Teori kognitif Piaget mengenai perkembangan moral melibatkan prinsip- prinsip dan proses-proses yang sama dengan pertumbuhan kognitif yang ditemui dalam teorinya tentang perkembangan intelektual. Bagi Piaget perkembangan moral digambarkan melalui aturan permainan. Berdasarkan hasil observasinya tahapan aturan-aturan permainan yang digunakan anak-anak, piaget menyimpulkan bahwa pemikiran anak-anak tentang moralitas dapat dibedakan atas dua tahap, yaitu: a Tahap Heterononous Morality Tahap perkembangan moral yang terjadi pada anak usia kira-kira 6 hingga 9 tahun.
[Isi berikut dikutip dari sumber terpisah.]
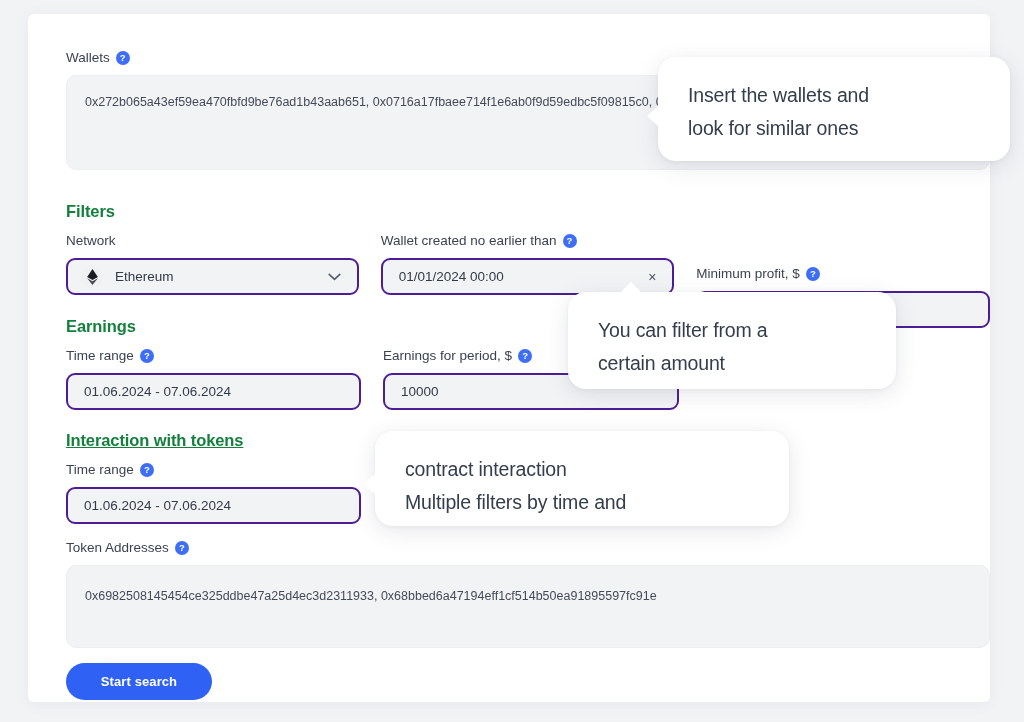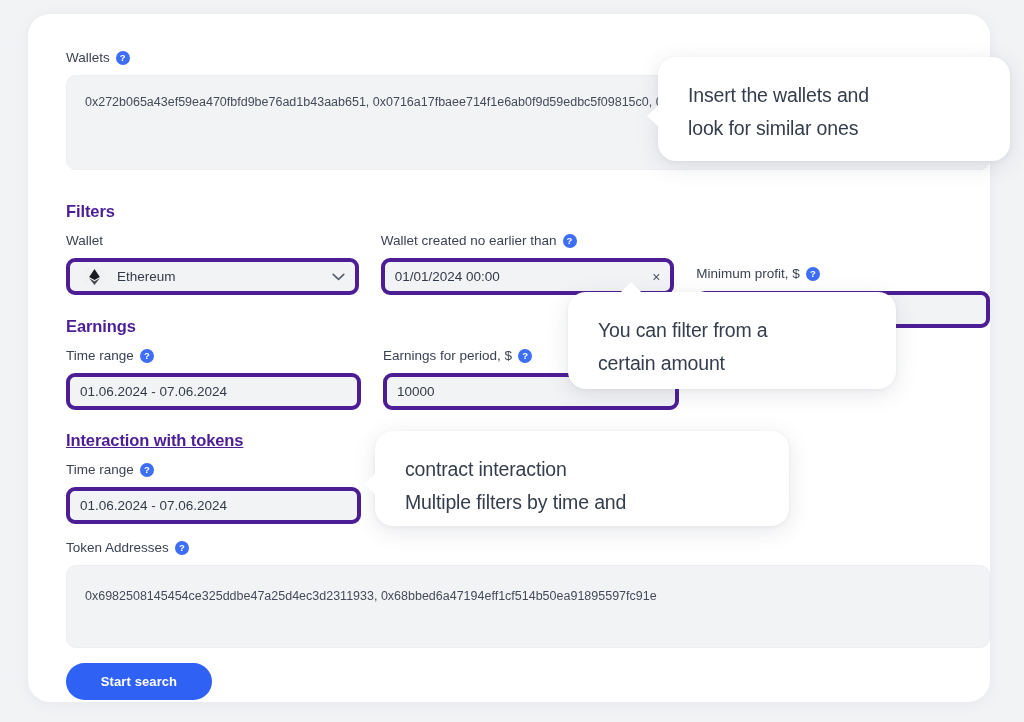"Wallets" .card { border-radius: 22px -> 6px }
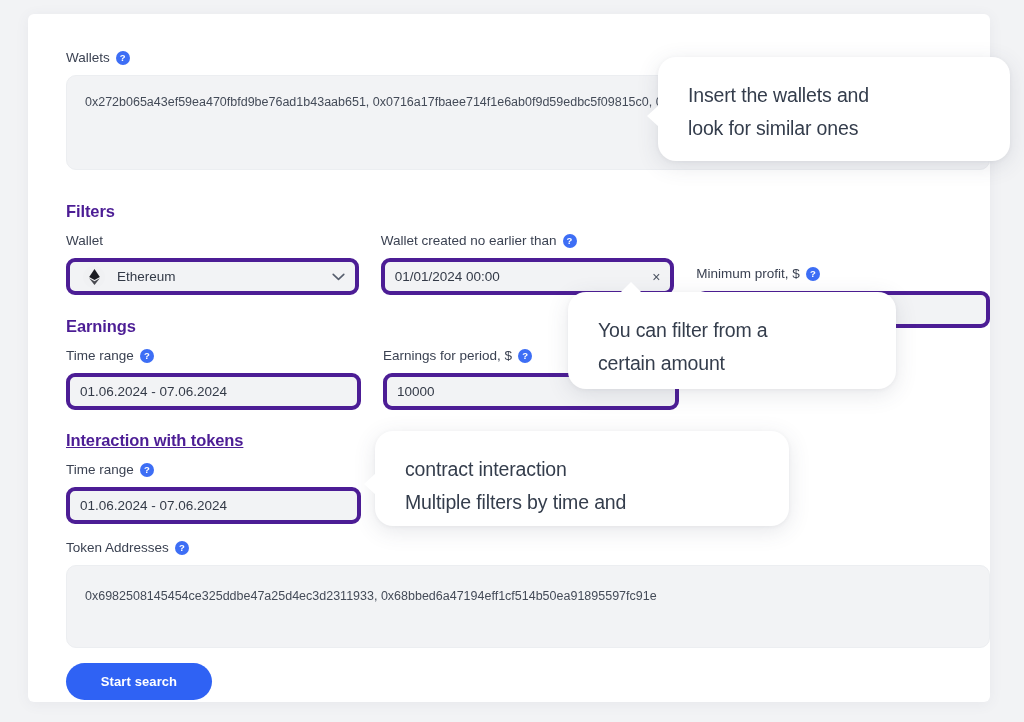"Filters" .section-title { color: #4c1d95 -> #15803d }
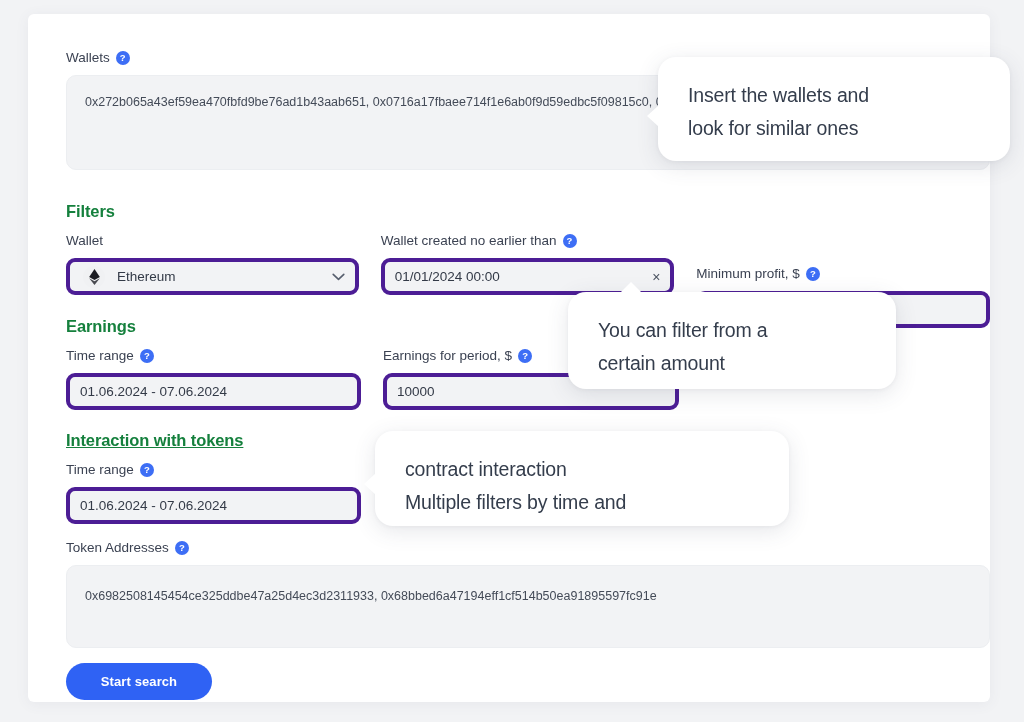"Wallet" span { text: Wallet -> Network }
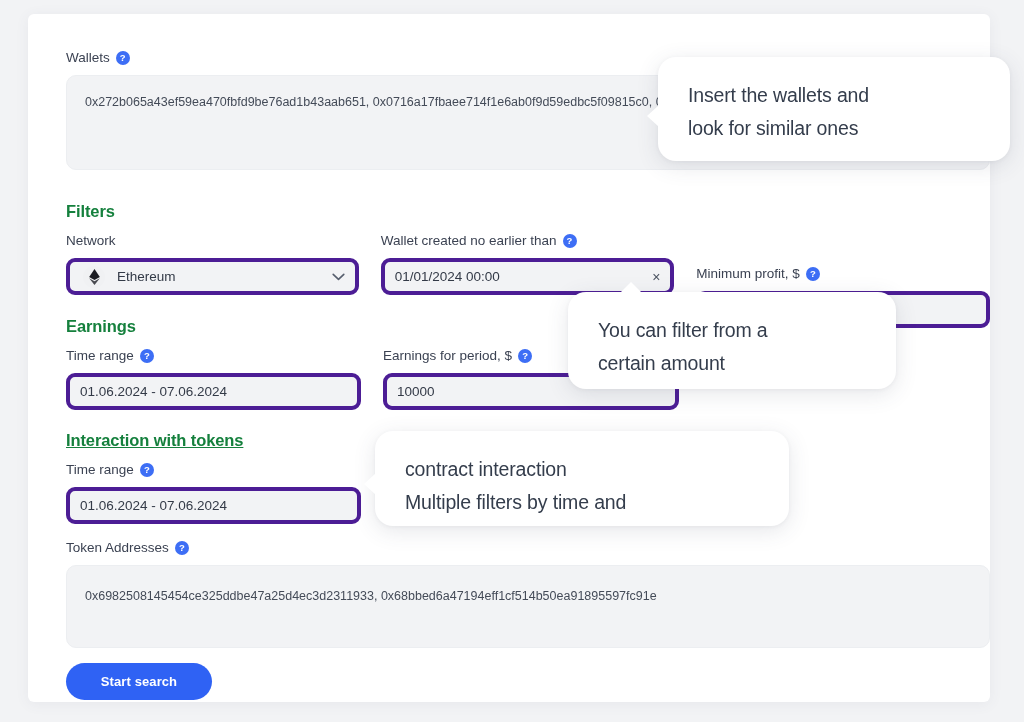"Ethereum" .input-box { border: 4px solid #4c1d95 -> 2px solid #4c1d95; padding: 0 10px -> 0 16px }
Anak-anak pada masa ini yakin akan keadilan immanen, yaitu konsep bahwa bila suatu aturan yang dilanggar, hukuman akan segera dijatuhkan. b Tahap Autonomous Morality Tahap perkembangan moral yang terjadi pada anak usia kira-kira 9 hingga 12 tahun. Anak mulai sadar bahwa aturan-aturan dan hukuman-hukuman merupakan ciptaan manusia dan dalam penerapan suatu hukuman atau suatu tindakan harus mempertimbangkan maksud pelaku serta akibat-akibatnya.

c. Teori Kohlberg tentang Perkembangan Moral

Teori kohlberg tentang perkembangan moral merupakan pelumas, modifikasi, dan redefeni atas teori Piaget. Teori ini didasarkan atas analisisnya terhadap hasil wawancara dengan anak laki-laki usia 10 hingga 16 tahun yang dihadapkan dengan suatu dilema moral, di mana mereka harus memilih antara tindakan menaati peraturan atau memenuhi kebutuhan hidup dengan cara yang bertentangan dengan beraturan.